Property is important in the scheme of political history as it is ultimately the spoils of victory. As such, property is synonymous with the first estate, the nobility and political life, and is objected to in the second estate, the priesthood and pious life. The notion of “having” is not merely a human extension of oneself, but dates back to first life:
“The plant possesses the ground in which it roots. It is its property, which it defends to the utmost, with the desperate force of its whole being, against alien seeds, against overshadowing neighbour plants, against all nature. So, too, a bird defends the nest in which it is hatching. The bitterness fights over property occur — not in the Late periods of great Cultures, between rich and poor, and about movable goods — but here in the beginnings of the plant-world. When, in a wood, one feels all about one the silent, merciless battle for the soil that goes on day and night, one is appalled by the depth of an impulse that is almost identical with life itself.” (2.10.4)
Property in its purest sense is land, but in all forms of property, there is an endless transference of possession, silent wars and struggles for possessions, all because property is evidence of a strong life and the absence of property is evidence of a weak life, not as a consequence, but as an expression.
Against the idea of property, the second estate sees it for what it is: evidence of firm rooting in the landscape, like the plant defending its soil, and a failure to liberate oneself from such sinful desires. Property is also opposed by the as-yet mentioned third estate – the city intellectuals. Marx proclaiming property as theft is a materialistic, late-stage equivalent to the priest renouncing the worldly. It is the Buddha regarding all desire as the cause of suffering and the stoic renouncing control of the external.
Property in early times is highly fixated on. In the Odyssey, when Odysseus arrives home, his first action is to turn around and count his treasures in his ship. The Iliad is a war over the body of Helen, as women also are the spoils of conquest. In India, Arabia and Persia, feudal conflicts or desire for conquest meant the conquest of cattle. But when the culture ascends to its height, property as power and property as spoil polarise into politics, law and conquest, versus trade, economics and money respectively.

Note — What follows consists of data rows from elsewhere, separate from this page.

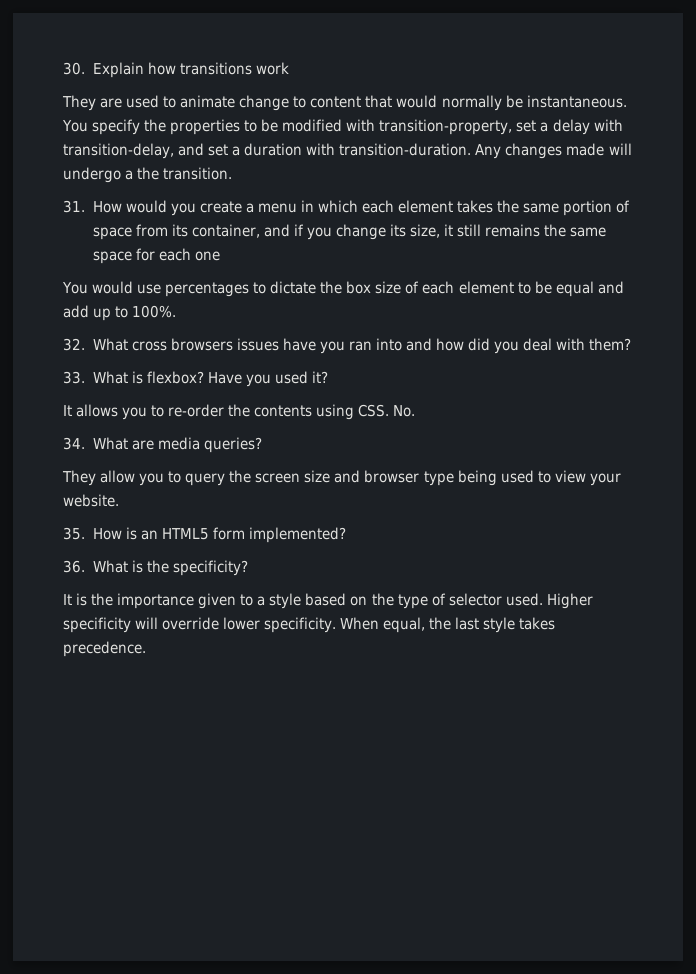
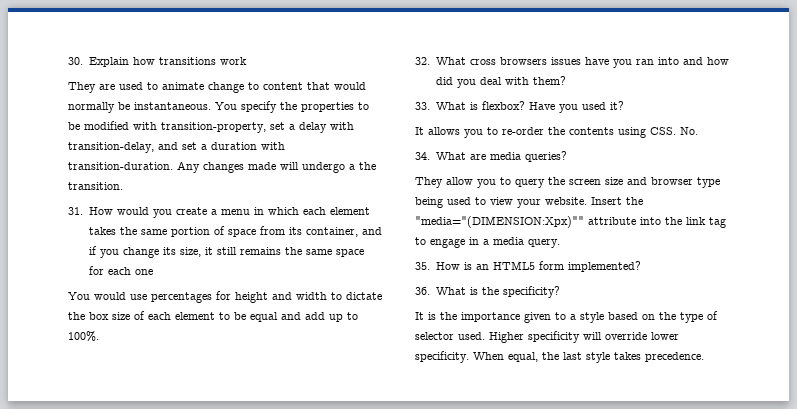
- You would use percentages to dictate the box size of each element to be equal and add up to 100%.
+ You would use percentages for height and width to dictate the box size of each element to be equal and add up to 100%.
+ Insert the "media="(DIMENSION:Xpx)"" attribute into the link tag to engage in a media query.

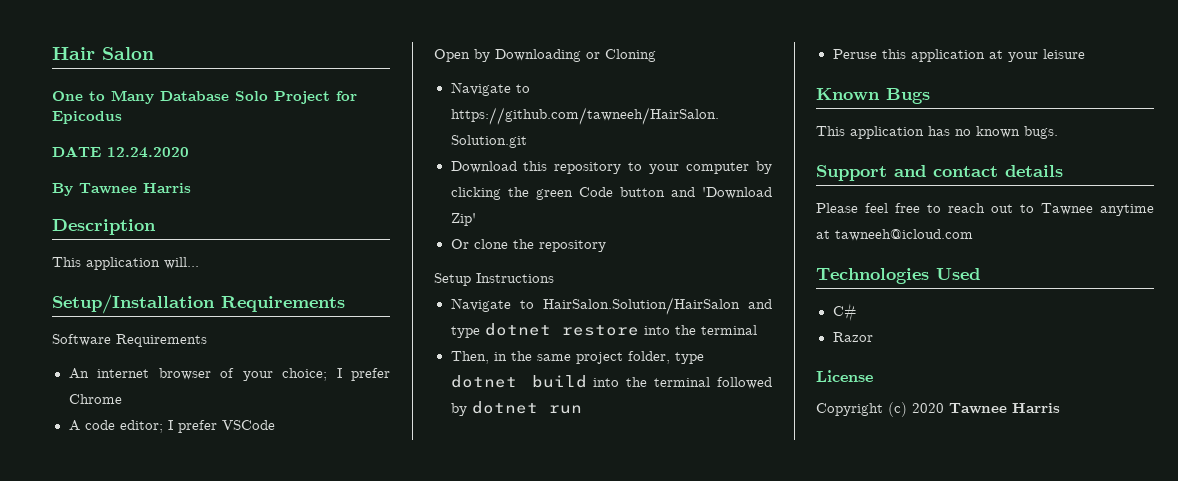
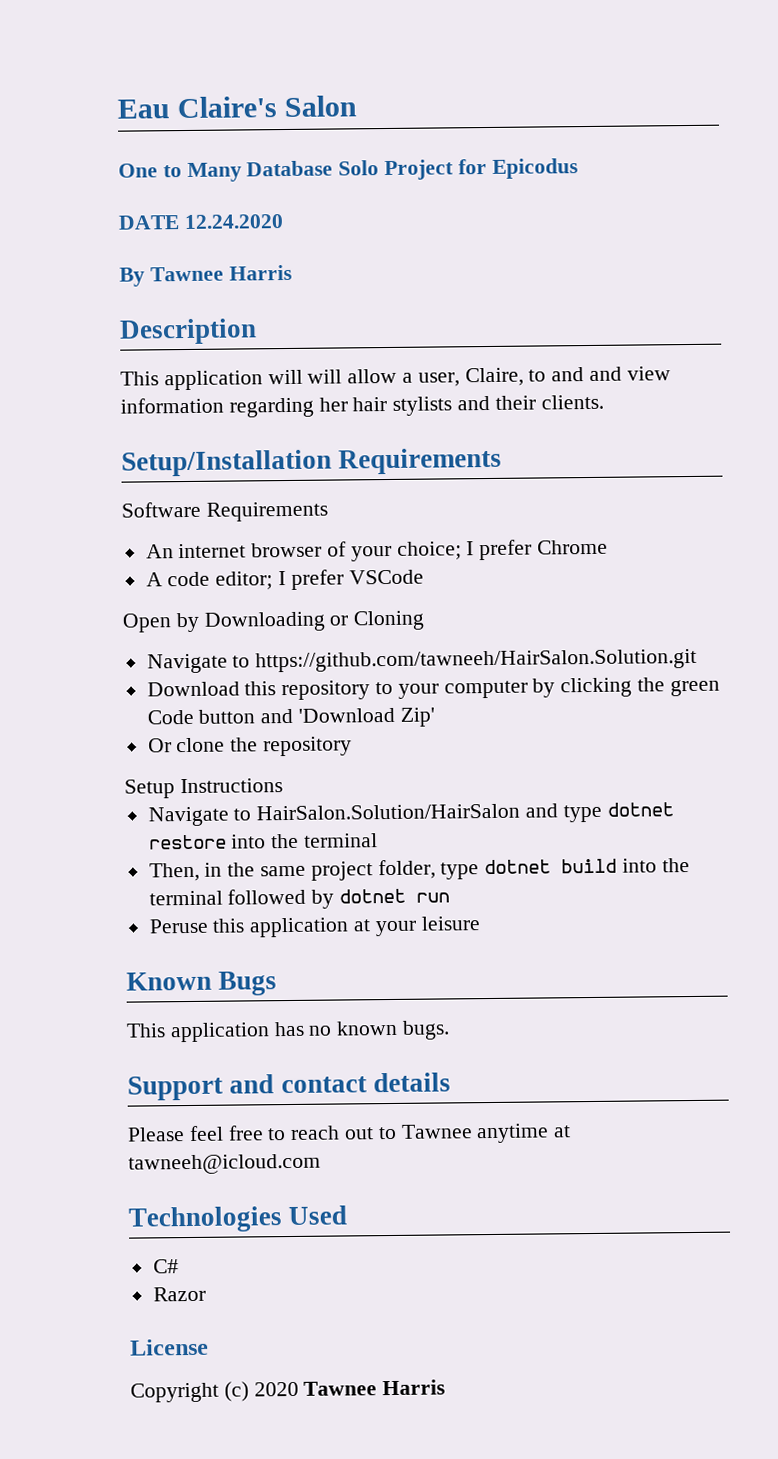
- Hair Salon
+ Eau Claire's Salon
- This application will...
+ This application will will allow a user, Claire, to and and view information regarding her hair stylists and their clients.

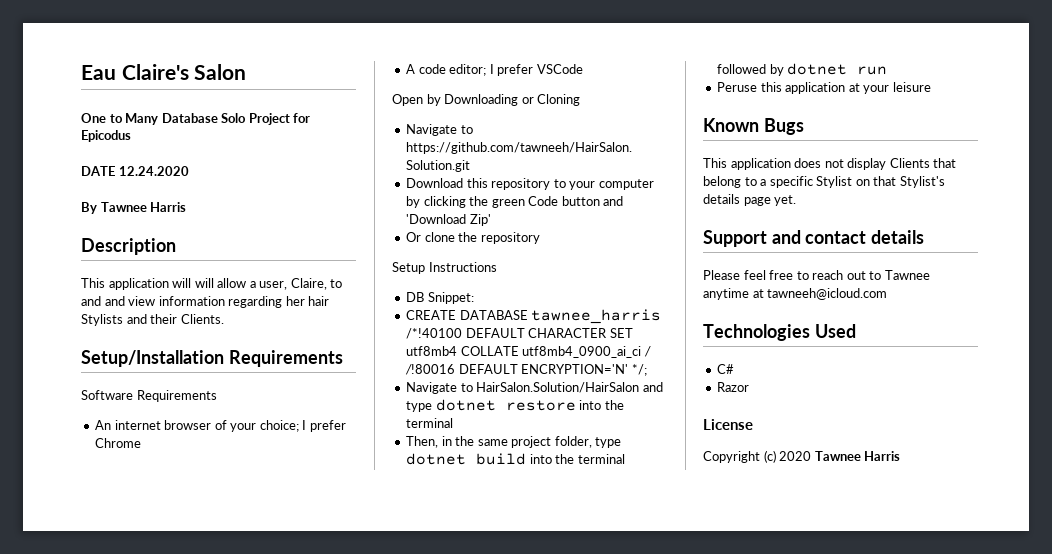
- This application will will allow a user, Claire, to and and view information regarding her hair stylists and their clients.
+ This application will will allow a user, Claire, to and and view information regarding her hair Stylists and their Clients.
+ DB Snippet:
+ CREATE DATABASE tawnee_harris /*!40100 DEFAULT CHARACTER SET utf8mb4 COLLATE utf8mb4_0900_ai_ci / /!80016 DEFAULT ENCRYPTION='N' */;
- This application has no known bugs.
+ This application does not display Clients that belong to a specific Stylist on that Stylist's details page yet.

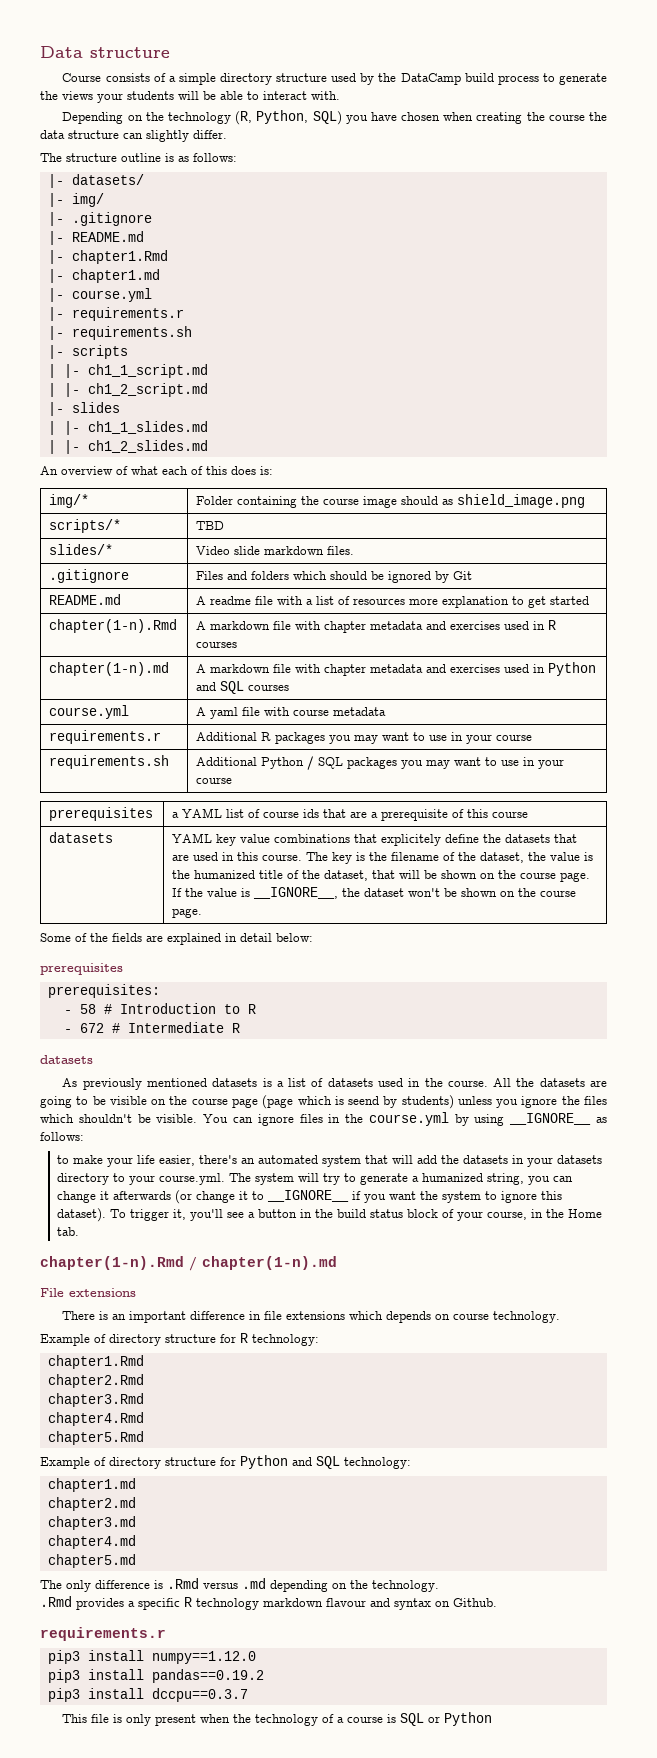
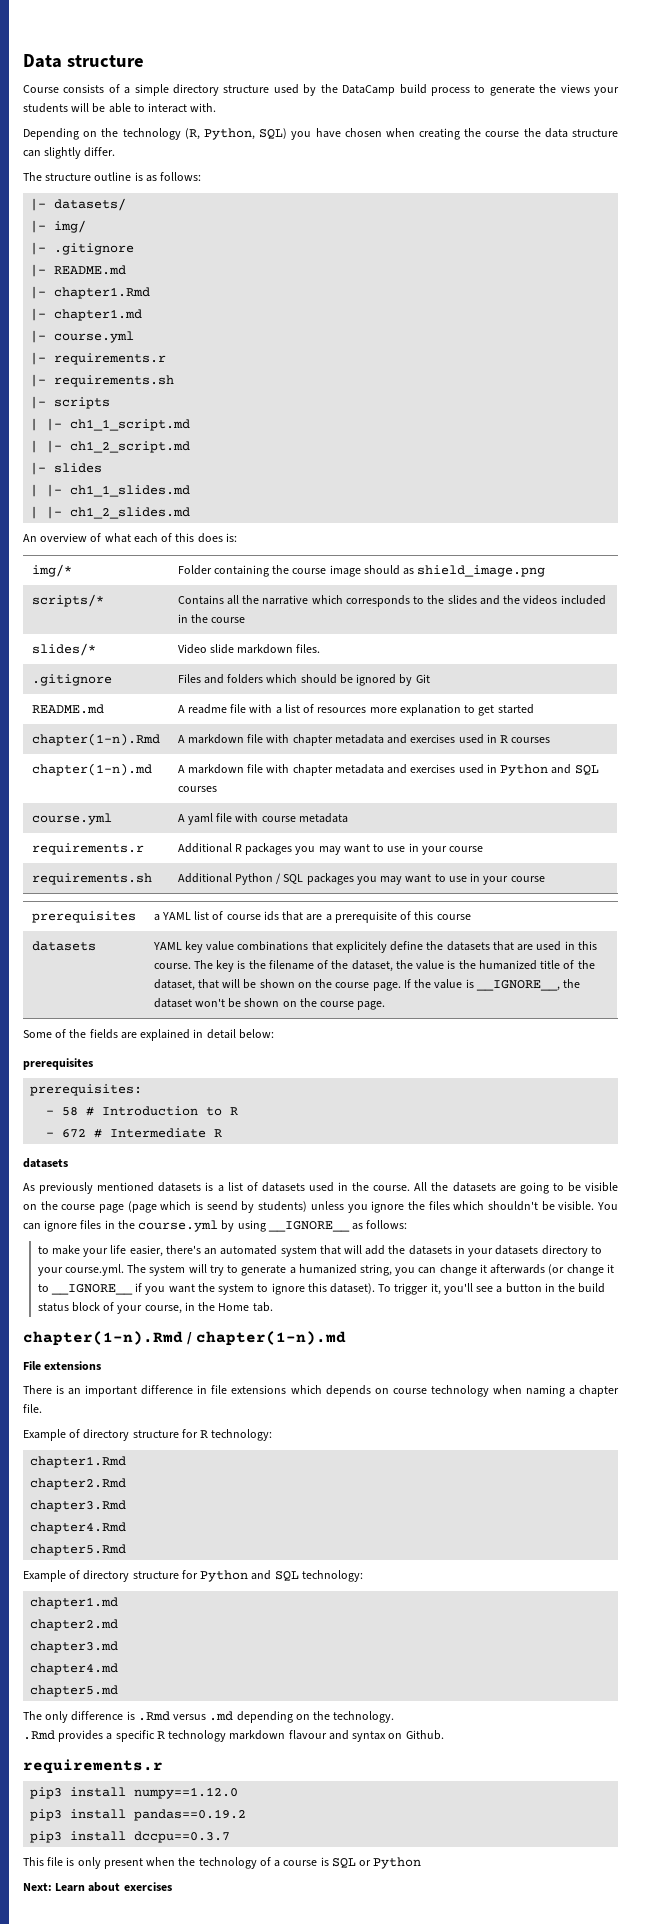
- scripts/* | TBD
+ scripts/* | Contains all the narrative which corresponds to the slides and the videos included in the course
- There is an important difference in file extensions which depends on course technology.
+ There is an important difference in file extensions which depends on course technology when naming a chapter file.
+ Next: Learn about exercises

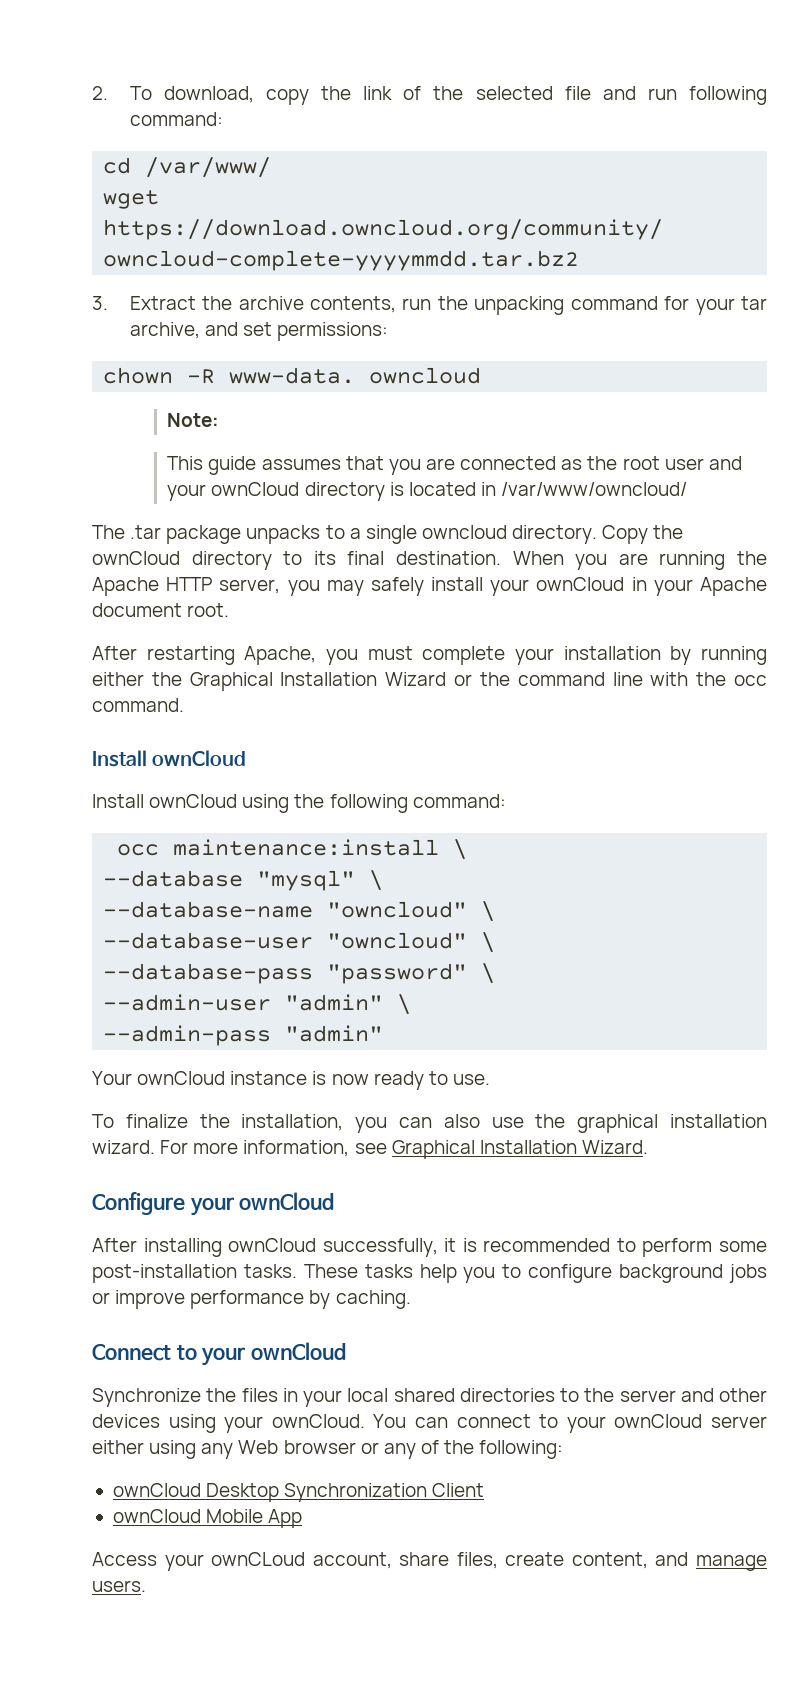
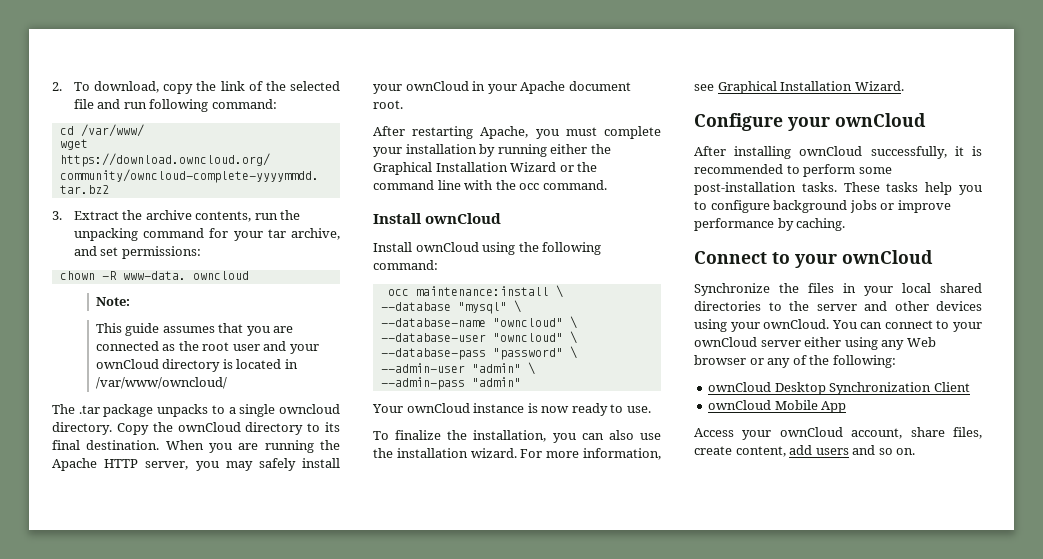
- To finalize the installation, you can also use the graphical installation wizard.
+ To finalize the installation, you can also use the installation wizard.
- Access your ownCLoud account, share files, create content, and manage users.
+ Access your ownCloud account, share files, create content, add users and so on.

At the same time, its negation separates priesthood and learning. Property and the opposition of property is a tension premised on the existing facts and the pursuit of truth. The Greek philosophers operated in schools of the Orphic style. The Pythagoreans were a religious cult through and through. The university in the Islamic golden age was an extension of monastic brotherhoods, each student provided with cell and clothing and food, and equally Western universities, particularly in northern Europe, were modelled with catholic hierarchism and codes of conduct to be part of the learned community and often these universities evolved out of monastery sites.
What we have here is the growth of nobility and priesthood in the early period out of the landscape as living symbols of Time and Space. Noble property conquest divides into politics (and law) and economics, whilst out of priesthood detaches science. These two newer elements become the foundations of the third estate that exists in accordance to money and intellect within the rising cities. The two old estates are progressively de-sanctified and pushed out of the scene of politics, unless, as in certain instances to be discussed, they learn to adapt their race-sense to the coming times.
“whilst out of priesthood detaches science”
So, applying this concept to the present day, could you say that the distrust of the science by a significant number of the general public is bringing about a renewed interest in religion (from which it detached)—or at least a more transcendent view of our existence?
This rejection of the scientific view of reality, at least that promulgated by what appears to be a religious cult (CVD), is therefore bringing about a reversal of the trajectory that had hitherto held.
What do you think that will do to the foundations of the third estate?